┌──

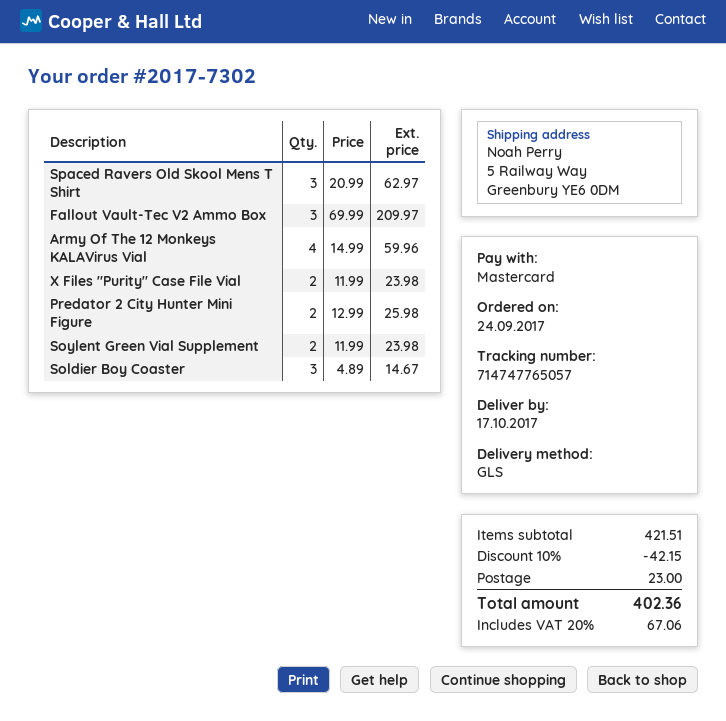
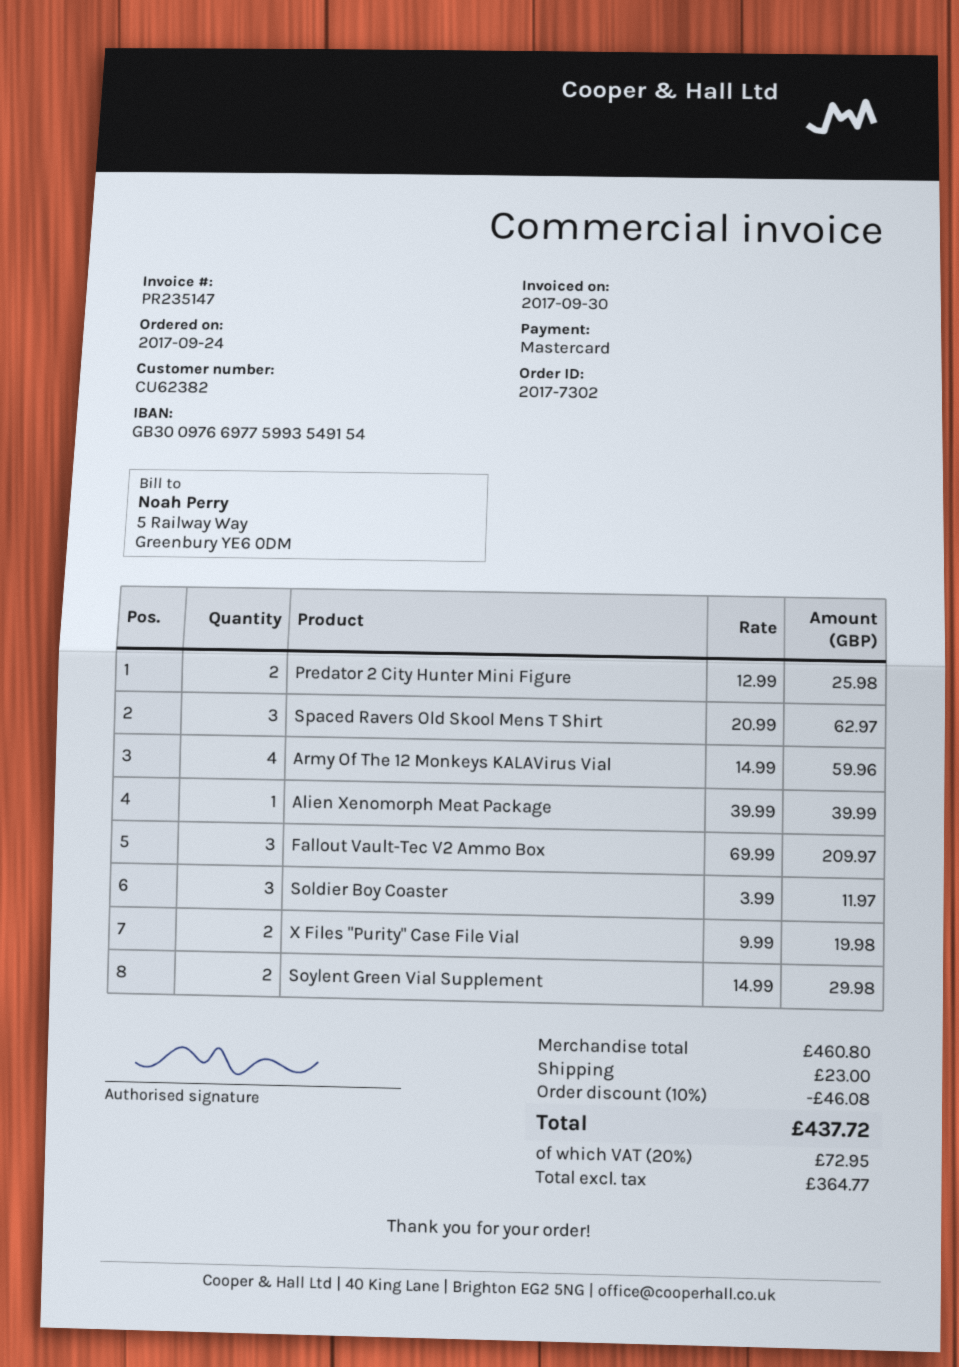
X Files "Purity" Case File Vial: 2 x 11.99 = 23.98 -> 2 x 9.99 = 19.98
Soylent Green Vial Supplement: 2 x 11.99 = 23.98 -> 2 x 14.99 = 29.98
Soldier Boy Coaster: 3 x 4.89 = 14.67 -> 3 x 3.99 = 11.97
Alien Xenomorph Meat Package: none -> 1 x 39.99 = 39.99
subtotal: 421.51 -> 460.80
discount: 10% = 42.15 -> 10% = 46.08
tax: 20% = 67.06 -> 20% = 72.95
total: 402.36 -> 437.72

└──

TO DO: Beginning with the line that holds "subtotal: 421.51 -> 460.80" and ending with the last line of the material, retype each line exactly and output nothing else.

REPLY:
subtotal: 421.51 -> 460.80
discount: 10% = 42.15 -> 10% = 46.08
tax: 20% = 67.06 -> 20% = 72.95
total: 402.36 -> 437.72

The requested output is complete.